**Task goal:** Starting with the line that contains "[97,293,149,304] parmeter ->" and ending with the last line of the entries, repeat exactly those lines and nothing else, pictures excluded.

Content starts

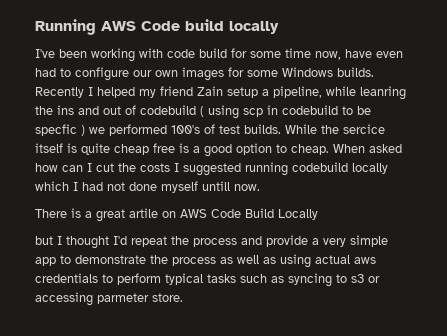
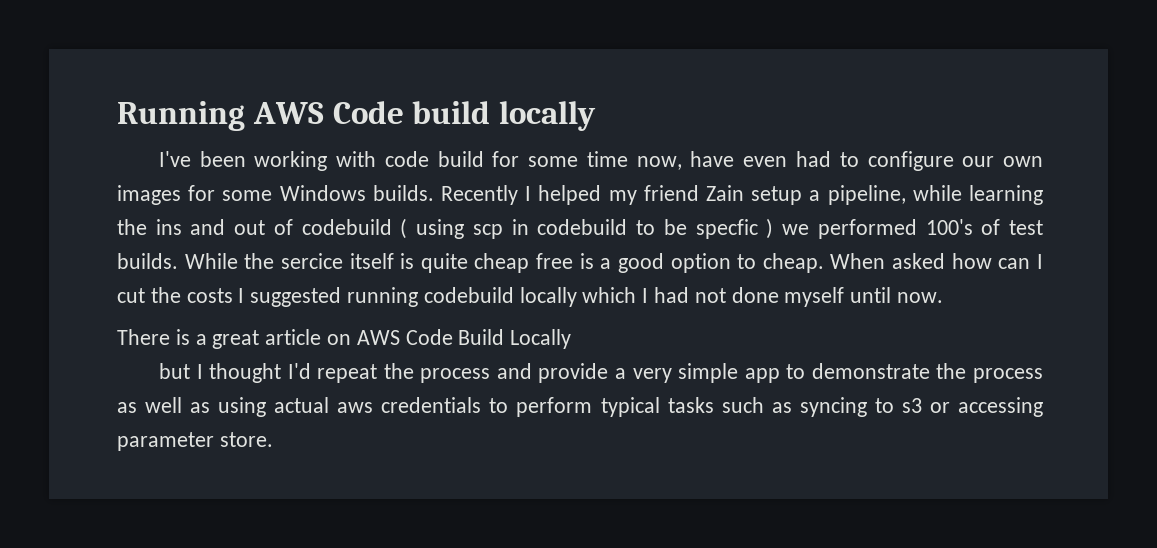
[360,86,406,100] leanring -> [969,185,1044,205] learning
[202,181,230,191] untill -> [850,287,892,303] until
[129,208,158,218] artile -> [265,329,322,345] article
[97,293,149,304] parmeter -> [117,432,214,451] parameter

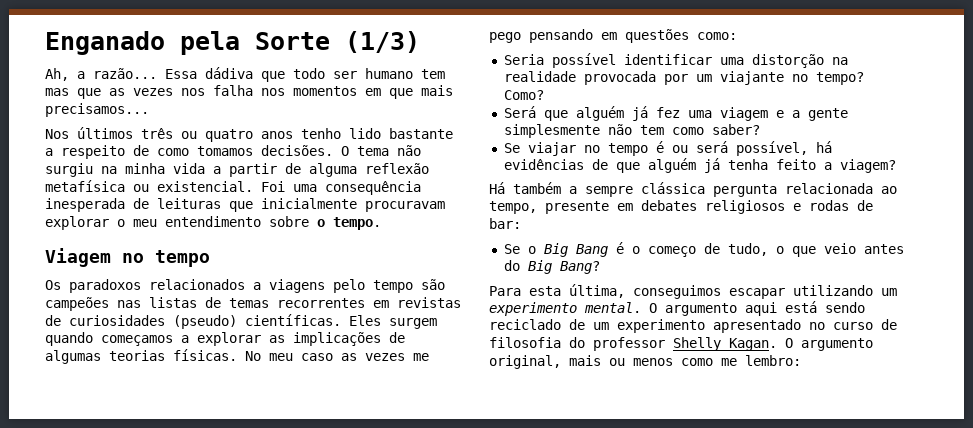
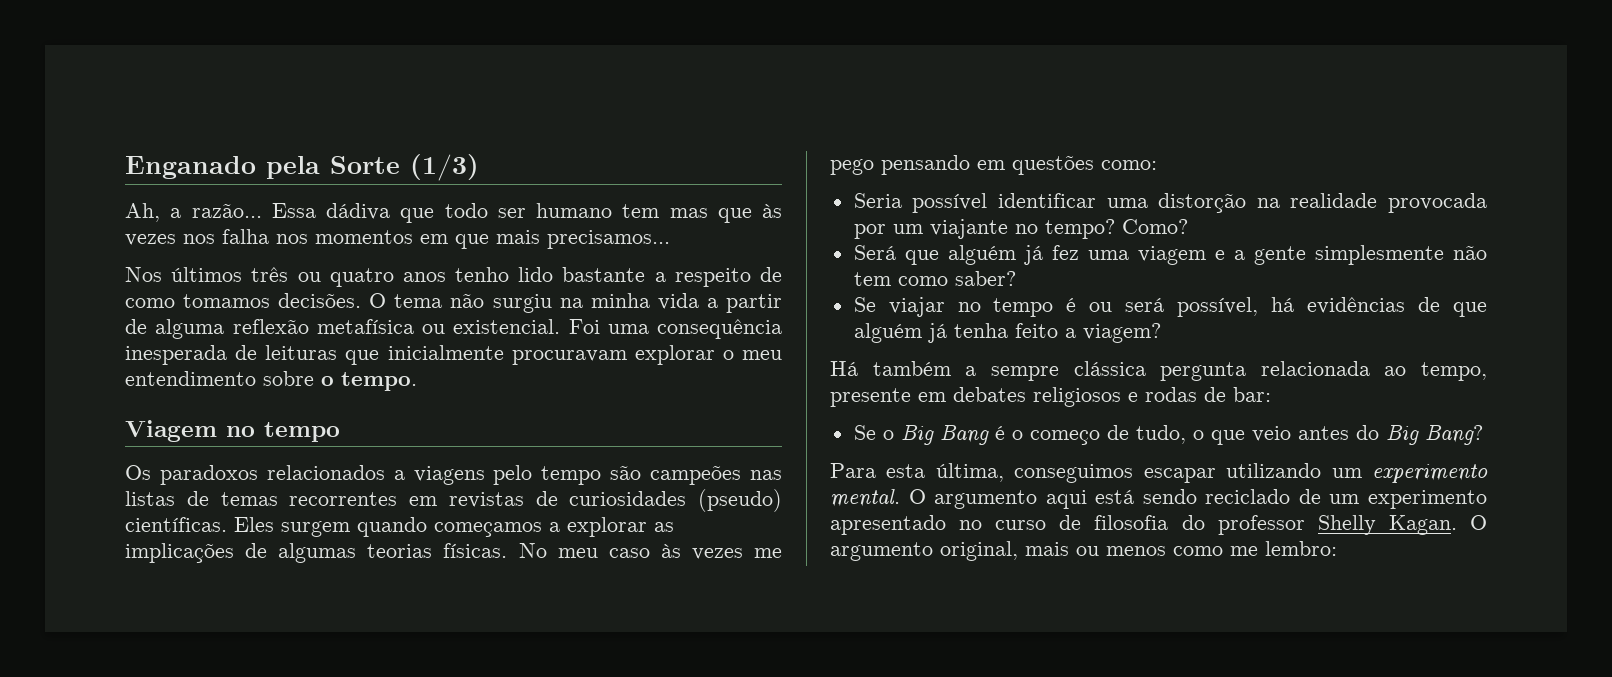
[109,88,125,96] as -> [762,204,782,218] às
[341,353,357,361] as -> [660,544,681,558] às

Content ends

**Answer to this problem:**
[97,293,149,304] parmeter -> [117,432,214,451] parameter

[109,88,125,96] as -> [762,204,782,218] às
[341,353,357,361] as -> [660,544,681,558] às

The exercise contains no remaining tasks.